Leaf nitrogen, photosynthesis, conductance and transpiration: scaling from leaves to canopies

A model is presented which solves simultaneously for leaf-scale stomatal conductance, CO₂ assimilation and the energy balance as a function of leaf position within canopies of well-watered vegetation. Fluxes and conductances were calculated separately for sunlit and shaded leaves. A linear dependence of photosynthetic capacity on leaf nitrogen content was assumed, while leaf nitrogen content and light intensity were assumed to decrease exponentially within canopies. Separate extinction coefficients were used for diffuse and direct beam radiation. An efficient Gaussian integration technique was used to compute fluxes and mean conductances for the canopy. The multilayer model synthesizes current knowledge of radiation penetration, leaf physiology and the physics of evaporation and provides insights into the response of whole canopies to multiple, interacting factors. The model was also used to explore sources of variation in the slopes of two simple parametric models (nitrogen- and light-use efficiency), and to set bounds on the magnitudes of the parameters.
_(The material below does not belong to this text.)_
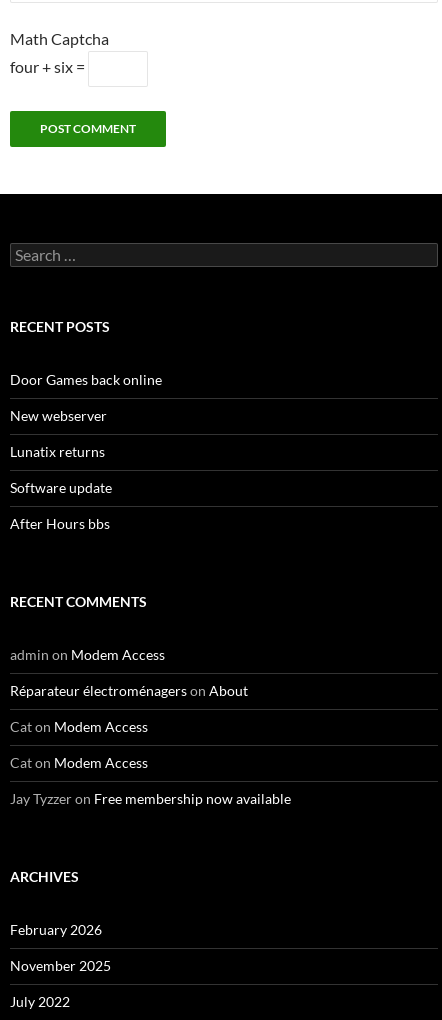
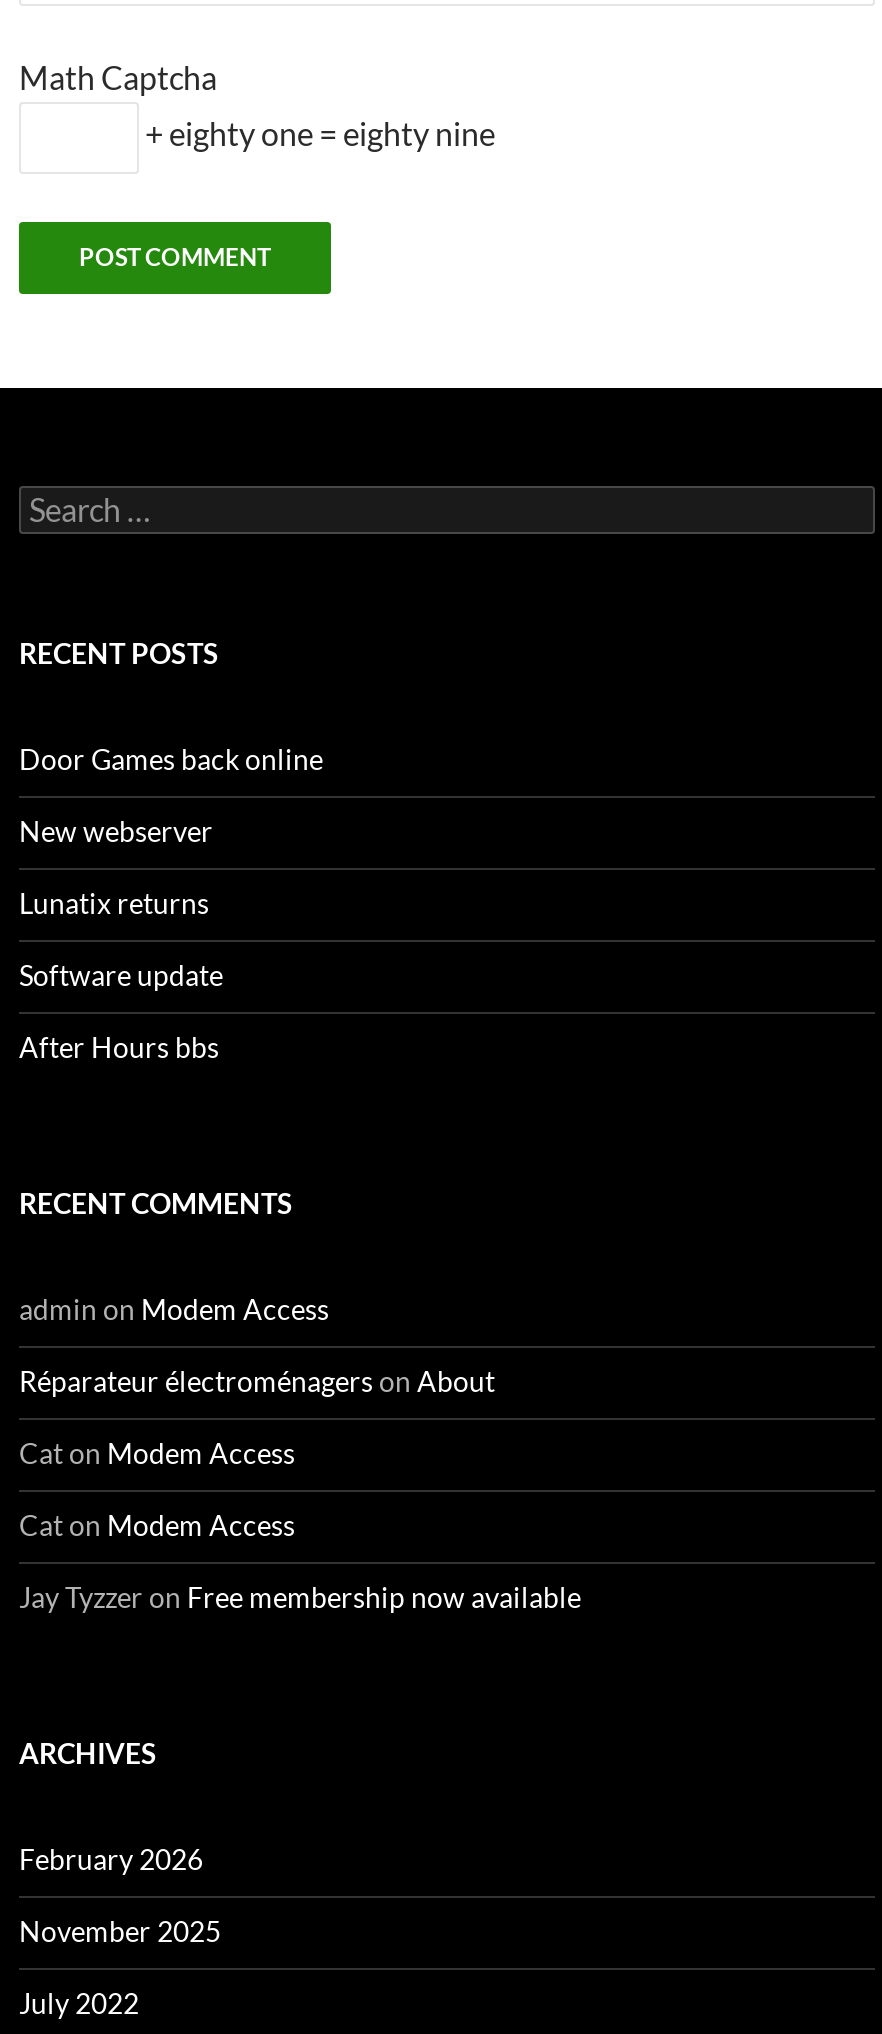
[10,57,88,76] four + six = -> [139,114,495,152] + eighty one = eighty nine

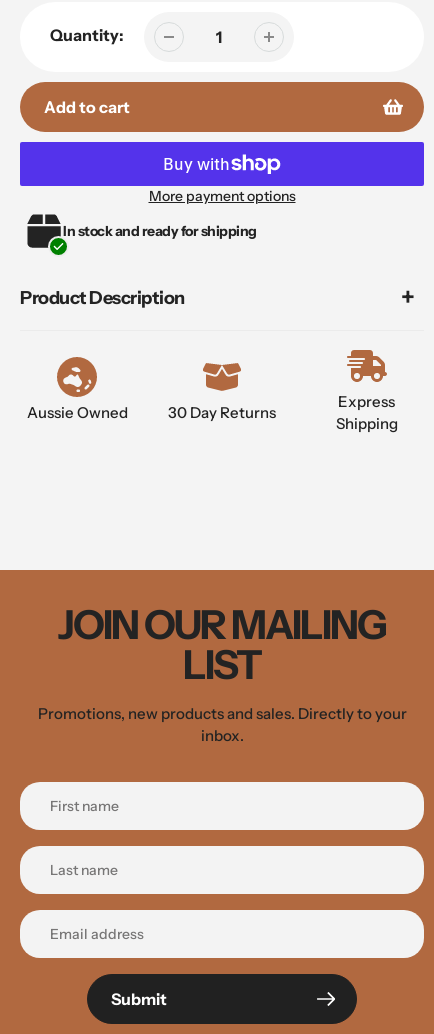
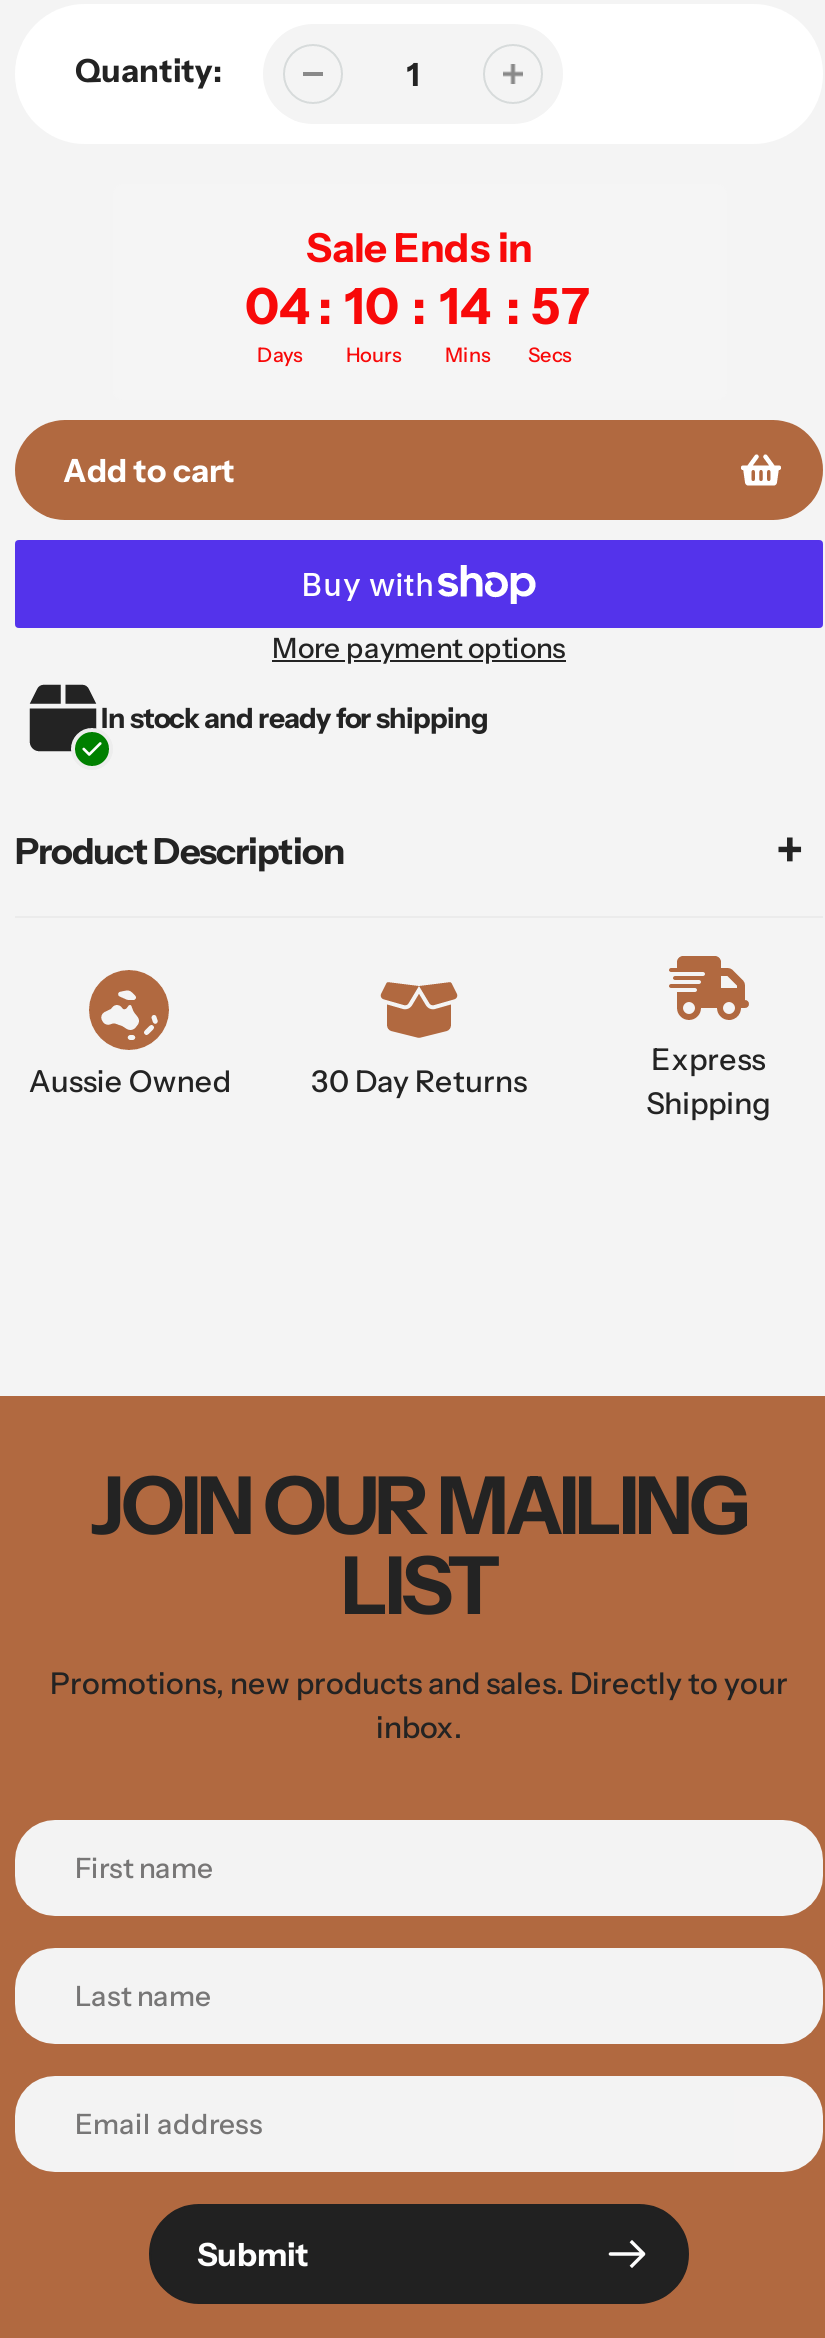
none -> [245,224,589,368] Sale Ends in | 04 : 10 : 14 : 57 | Days | Hours | Mins | Secs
For canopies low in total N, daily assimilation rates are ～10% lower when leaf N is distributed uniformly than when the same total N is distributed according to the exponentially decreasing profile of absorbed radiation. However, gains are negligible for plants with high N concentrations. Canopy conductance, G_c should be calculated as G_c=Aσ(f_slg_sl+f_shg_sh), where Δ is leaf area index, f_si and f_sh are the fractions of sunlit and shaded leaves at each level, and g_si and g_sh are the corresponding stomatal conductances. Simple addition of conductances without this weighting causes errors in transpiration calculated using the ‘big-leaf’ version of the Penman-Monteith equation. Partitioning of available energy between sensible and latent heat is very responsive to the parameter describing the sensitivity of stomata to the atmospheric humidity deficit. This parameter also affects canopy conductance, but has a relatively small impact on canopy assimilation. Simple parametric models are useful for extrapolating understanding from small to large scales, but the complexity of real ecosystems is thus subsumed in unexplained variations in parameter values. Simulations with the multilayer model show that both nitrogen- and radiation-use efficiencies depend on plant nutritional status and the diffuse component of incident radiation, causing a 2- to 3-fold variation in these efficiencies.